Menurut saya, sebagaimana kalimat saya di pesan singkat, adalah bahwa KTSP dan
K-13, dilihat dari cara pandangnya terhadap siswa adalah menjadikan siswa
sebagai pusat belajar dan pembelajran di dalam kelas. Student focus on
learning. Konsep ini memiliki konsekuensi bahwa dalam belajar, posisi guru
adalah sebagai fasilitator. Guru bukan satu-satunya sumber belajar peserta
didik.
Dengan melihat itu,
maka dalam belajar posisi siswa atau peserta didik adalah pusat belajar, maka
ketika guru mengembangkan kompetensi yang harus dituntaskan oleh peserta
didiknya, yang didalam Kurikulum 2013 ada yang disebut sebagai Kompetensi Inti yang
terdiri dari empat (4) Kompetensi, yaitu KI sikap spiritual, sikap social,
pengetahuan, dan keterampilan, selain Kompetensi Dasar, harus melihat peserta
didiknya sebagai pertimbangan yang utama dan pertama. Karena kepada merekalah
rancangan pembelajaran akan disuguhkan.
Seperti bagaimana
guru harus memulai hingga mengakhiri
aktivitas belajar di dalam kelas bersama peserta didiknya. Apa saja yang
akan dilakukan oleh peserta didiknya sepanjang keberadaan guru di dalam kelas.
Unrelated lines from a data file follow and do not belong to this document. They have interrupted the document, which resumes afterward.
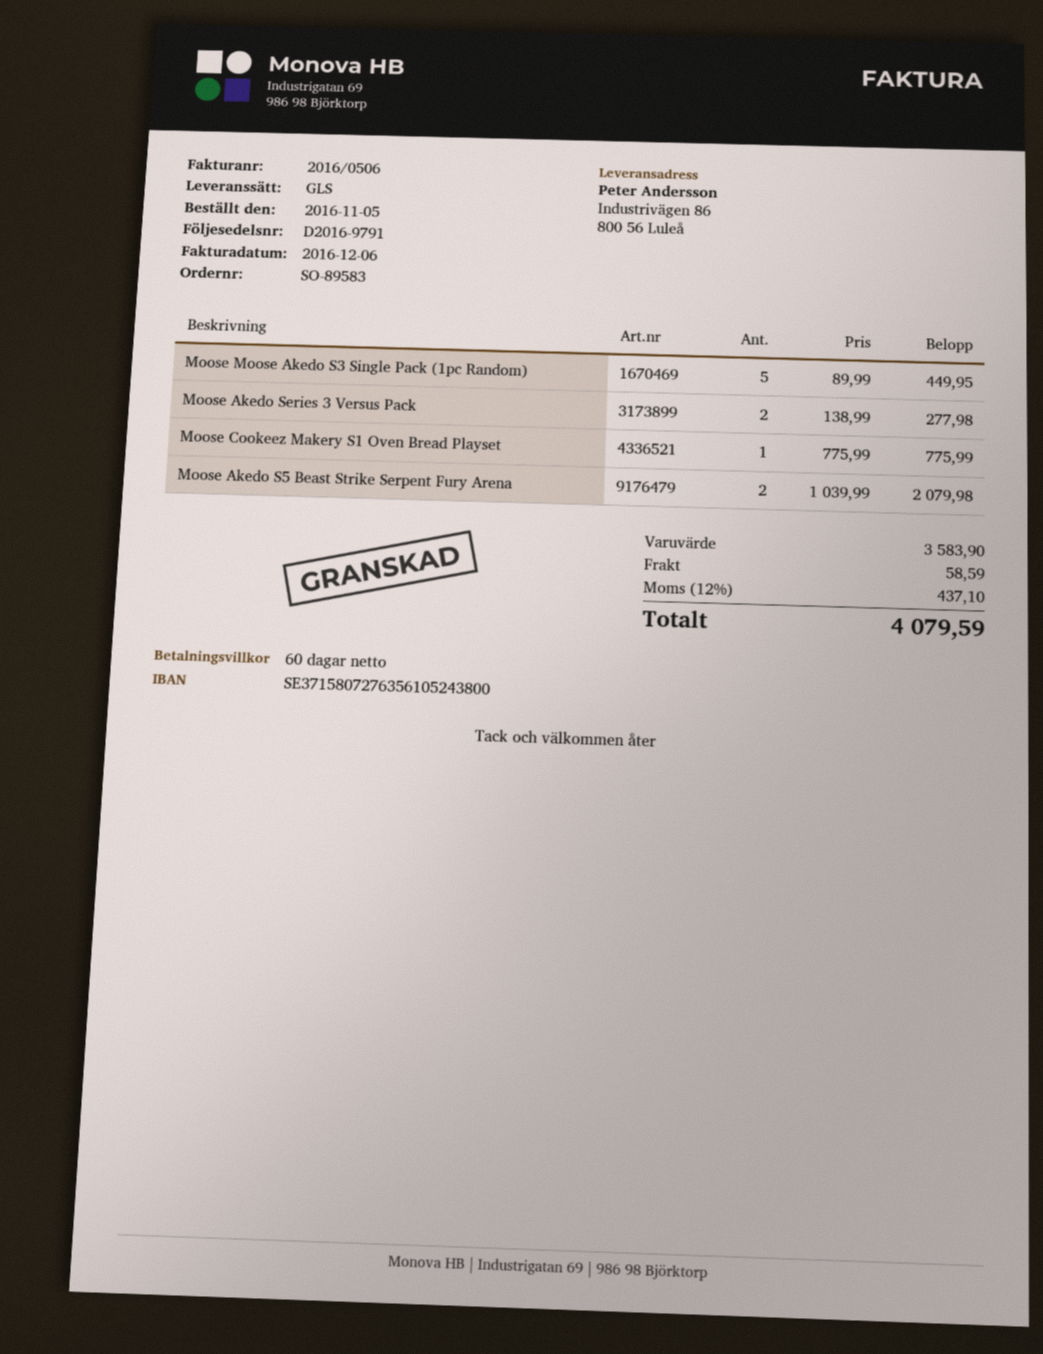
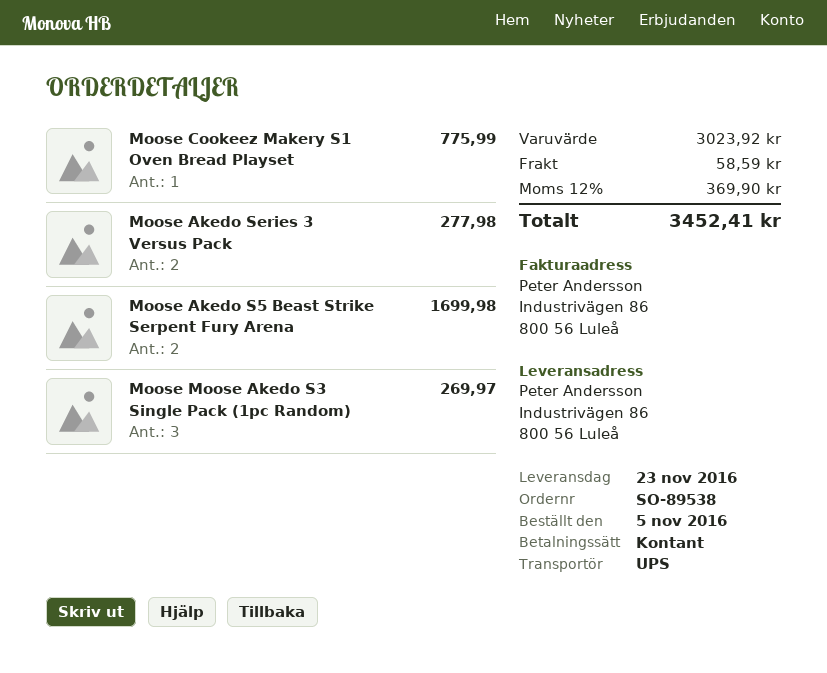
order number: SO-89583 -> SO-89538
shipping method: GLS -> UPS
Moose Moose Akedo S3 Single Pack (1pc Random): 5 for 449.95 -> 3 for 269.97
Moose Akedo S5 Beast Strike Serpent Fury Arena: 2 for 2079.98 -> 2 for 1699.98
subtotal: 3583.90 -> 3023.92
tax: 12% = 437.10 -> 12% = 369.90
total: 4079.59 -> 3452.41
Tentu guru tidak akan menjadikan peserta didiknya hanya terpaku dan duduk manis
ketika dia berada di dalam kelas Karena hal ini bukan bentuk pengembangan
kompetensi.
Juga sikap,
perilaku dan hasil kerja apa yang ketika usai pembelajaran guru dapat melihat
sejauh mana peserta didiknya melakukan dan menghayati kegiatan belajarnya.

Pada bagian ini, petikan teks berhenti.